All lines in the material below that contain "server" should be located and copied.

DATASET CONTENT:
--

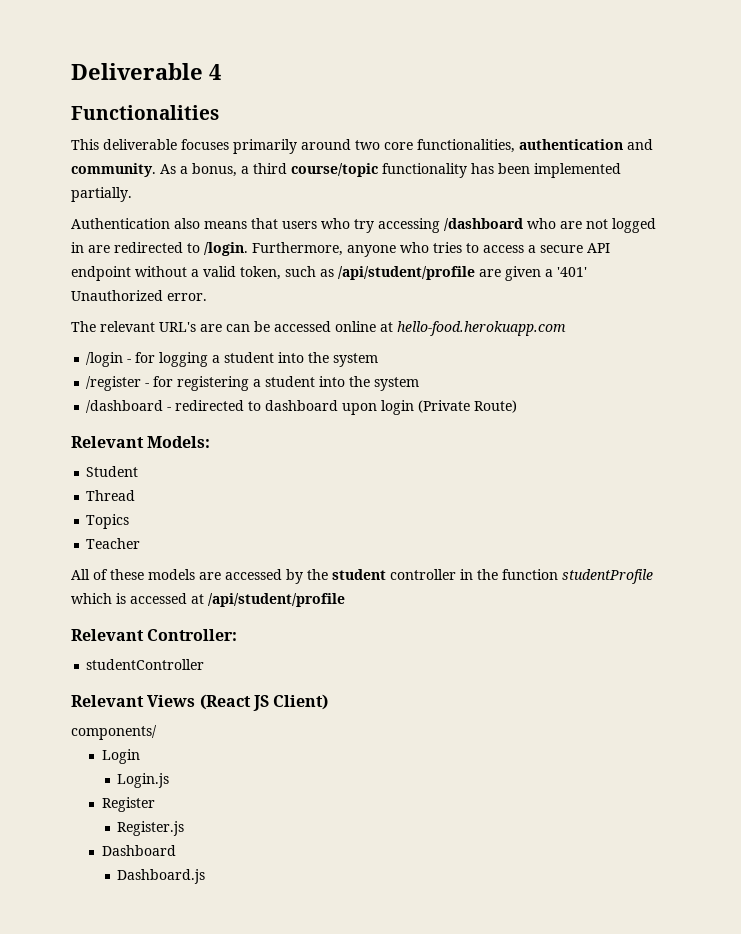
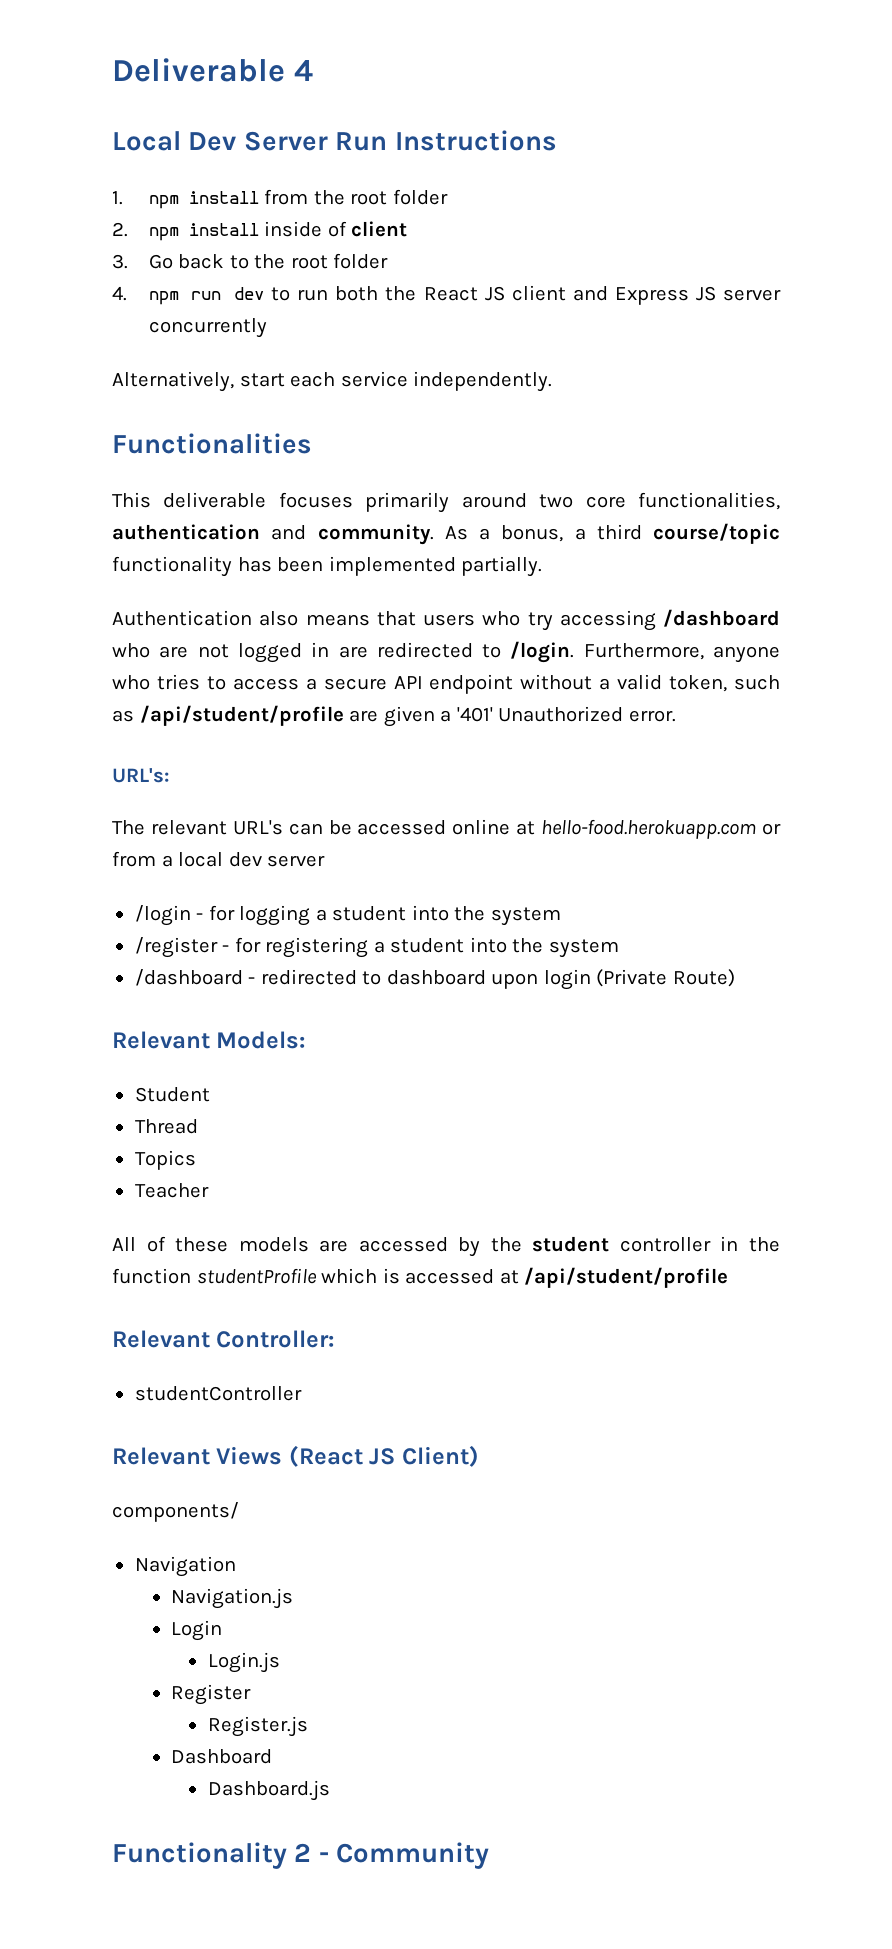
(221, 72) none -> [112,130,557,151] [112,189,448,209] [112,221,408,241] [112,253,389,269] [112,285,782,305] [148,318,267,338] [112,371,553,392] // Local Dev Server Run Instructions // 1. npm install from the root folder // 2. npm install inside of client // 3. Go back to the root folder // 4. npm run dev to run both the React JS client and Express JS server concurrently // Alternatively, start each service independently.
(207, 297) none -> [112,768,170,783] // URL's:
[200,324,222,332] are -> (283, 827) none
(566, 328) none -> [762,823,782,835] [112,851,326,867] or from a local dev server
(157, 732) none -> [134,1556,236,1577] [171,1588,294,1609] // Navigation // Navigation.js
(206, 876) none -> [112,1842,490,1869] // Functionality 2 - Community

--

ANSWER:
(221, 72) none -> [112,130,557,151] [112,189,448,209] [112,221,408,241] [112,253,389,269] [112,285,782,305] [148,318,267,338] [112,371,553,392] // Local Dev Server Run Instructions // 1. npm install from the root folder // 2. npm install inside of client // 3. Go back to the root folder // 4. npm run dev to run both the React JS client and Express JS server concurrently // Alternatively, start each service independently.
(566, 328) none -> [762,823,782,835] [112,851,326,867] or from a local dev server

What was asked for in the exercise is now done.